« Reading List: Bad Money | Main | Reading List: De Havilland Comet »

Saturday, October 18, 2008

Computing: Filtering Forged Junk Mail Bounces with Procmail

Thanks to the multi-level defence in depth I've deployed against junk E-mail, described in earlier postings here and here, I have been receiving very little junk mail addressed directly to me—maybe one or two on a typical day (out of the five or ten thousand which are blocked at various steps in the mail processing pipeline). One problem remains: in addition to directly addressed mail, there are the bounces from junk mail forged as originating from my E-mail address. When you've had the same E-mail address for 14 years, this is an almost inevitable occurrence. Since the bounces originate from legitimate mail transfer agents, the connection-level filters and greylist which are so effective in deterring impatient non-standards-compliant robot mailers do not filter these messages, which must be caught by subsequent content filtering. Since most bounces quote the original message, content filtering has worked pretty well, but still I'd continue to get around ten of these bounces (out of several hundred which arrive) in my mailbox every day.

Then last week things blew up. A new, massive, junk mail campaign has been launched, which sends forged messages which look something like the following:

From:	"Latisha Voss" <REDACTED@fourmilab.ch>
X-Mailer: The Bat! (v2.00.2) Educational
Reply-To: REDACTED@fourmilab.ch
To: REDACTED@voliacable.com
Subject: qcjpl

http://REDACTED.com
tjf b, d konu.

I have redacted my E-mail address in the interest of privacy, and the name of the site to which the recipient is directed to avoid furthering the cause of the junk mailer. The target sites in these messages (they change once or twice a day to prevent filtering based on the URL) are all Flash pages which use the Flash redirect scam to send the user to a pill-pushing site. The forged name of the sender and the random text which follows the URL is different in every message.

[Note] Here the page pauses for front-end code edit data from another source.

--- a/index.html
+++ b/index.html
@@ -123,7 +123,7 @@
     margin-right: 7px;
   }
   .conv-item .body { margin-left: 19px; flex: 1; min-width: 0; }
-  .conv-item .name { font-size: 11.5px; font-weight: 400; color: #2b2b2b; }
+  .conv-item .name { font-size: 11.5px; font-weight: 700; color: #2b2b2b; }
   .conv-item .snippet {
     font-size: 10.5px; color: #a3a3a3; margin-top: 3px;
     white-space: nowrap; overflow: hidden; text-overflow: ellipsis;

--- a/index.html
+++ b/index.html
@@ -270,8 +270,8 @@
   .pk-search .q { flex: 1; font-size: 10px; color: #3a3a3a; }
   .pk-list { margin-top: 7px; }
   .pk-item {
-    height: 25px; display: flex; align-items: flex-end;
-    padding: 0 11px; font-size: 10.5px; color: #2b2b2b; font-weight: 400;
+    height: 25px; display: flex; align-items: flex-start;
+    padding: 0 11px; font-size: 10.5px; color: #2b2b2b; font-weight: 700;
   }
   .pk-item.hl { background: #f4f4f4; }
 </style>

Messages like this slide right past most content filtering; there is nothing constant in the content which identifies them as junk, and the frequently-changing target URL makes it impractical to filter based upon it. The sheer volume of these messages since they exploded last week makes it imperative to do something—more than 500 per day were making it past all the filters and landing in my mailbox. Since I run Procmail as the penultimate line of defence (the last is the Bayesian filter in Mozilla Thunderbird), I decided to see if I could devise a rule which would catch these messages. After several experiments, I came up with the following, which I'll show here as for a user named “Chef Rodent” with an E-mail address of chef@ratburger.org:

:0 HB:
* -1^0
*   1^0 ^From +.*MAILER\-DAEMON
*   1^0 ^From:.*<chef@ratburger\.org>
*   -1^0 ^From:.*Chef +Rodent
blowback

This uses a Procmail weighted test in a very simple manner to identify messages with a “From” line including “MAILER-DAEMON”, a “From:” line with the user's E-mail address (which will appear in the body, showing the rejected message), but which do not include the user's correct name on the “From:” line. These characteristics are true of these forged messages, yet should be sufficiently rare as to generate few false positives. (And if there are a few, I don't care—it's just E-mail. Anybody who wants to be sure to contact me should use the feedback form or send a FAX.)

This isn't perfect; nothing is in the world of junk mail filtering. Some bounces don't include “MAILER-DAEMON” in the “From” line, and others don't quote the bounced message. But, in my experience, this rule will catch about 99% of the bounced forged messages. You may want to mop up others with additional rules, but for the moment I'm happy with the results of this rule by itself. The rule files forgery bounces in a “blowback” folder; after I gain more confidence in it, I'll just send them directly to “/dev/null”.

If you have a complicated .procmailrc file, this rule should probably be placed after any whitelist and blacklist rules and before content-based filters.

Posted at October 18, 2008 20:15